INPUT MATERIAL
---------------

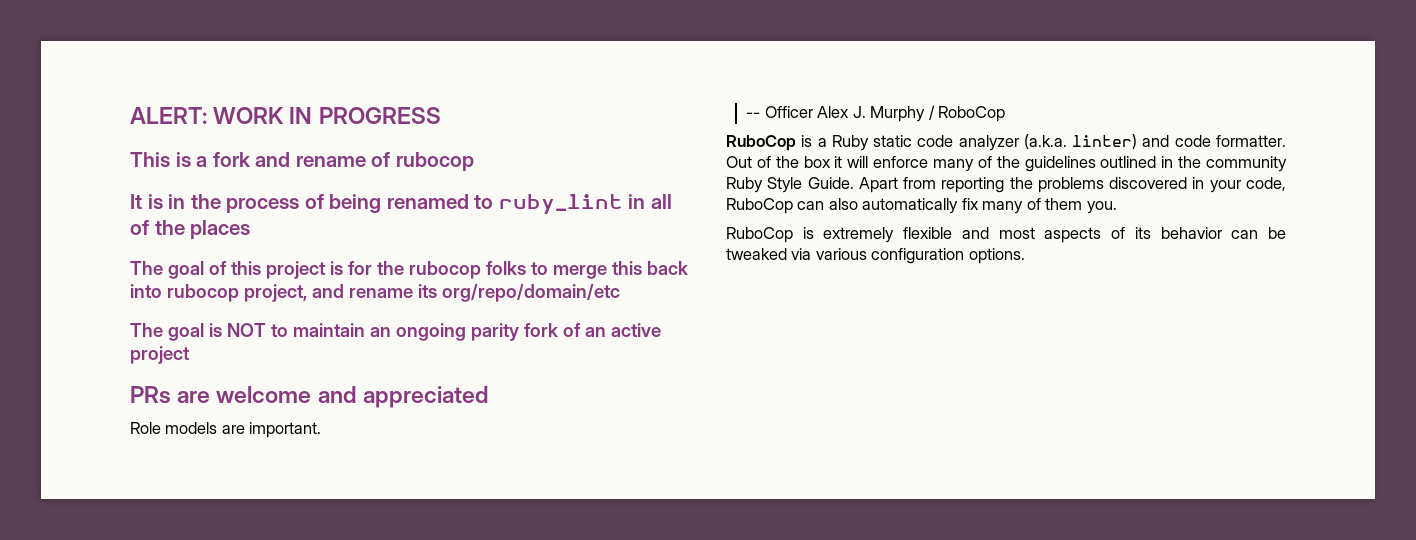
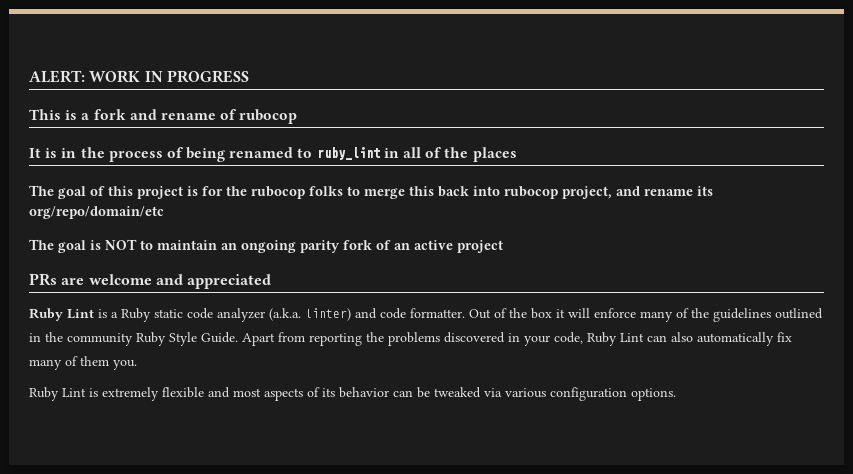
- Role models are important.
- -- Officer Alex J. Murphy / RoboCop
- RuboCop is a Ruby static code analyzer (a.k.a. linter) and code formatter.
+ Ruby Lint is a Ruby static code analyzer (a.k.a. linter) and code formatter.
- Apart from reporting the problems discovered in your code, RuboCop can also automatically fix many of them you.
+ Apart from reporting the problems discovered in your code, Ruby Lint can also automatically fix many of them you.
- RuboCop is extremely flexible and most aspects of its behavior can be tweaked via various configuration options.
+ Ruby Lint is extremely flexible and most aspects of its behavior can be tweaked via various configuration options.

---------------

WHAT YOU HAVE TO DO
Leave out every picture and transcribe the remaining entries exactly.

EXERCISE OUTPUT
- Role models are important.
- -- Officer Alex J. Murphy / RoboCop
- RuboCop is a Ruby static code analyzer (a.k.a. linter) and code formatter.
+ Ruby Lint is a Ruby static code analyzer (a.k.a. linter) and code formatter.
- Apart from reporting the problems discovered in your code, RuboCop can also automatically fix many of them you.
+ Apart from reporting the problems discovered in your code, Ruby Lint can also automatically fix many of them you.
- RuboCop is extremely flexible and most aspects of its behavior can be tweaked via various configuration options.
+ Ruby Lint is extremely flexible and most aspects of its behavior can be tweaked via various configuration options.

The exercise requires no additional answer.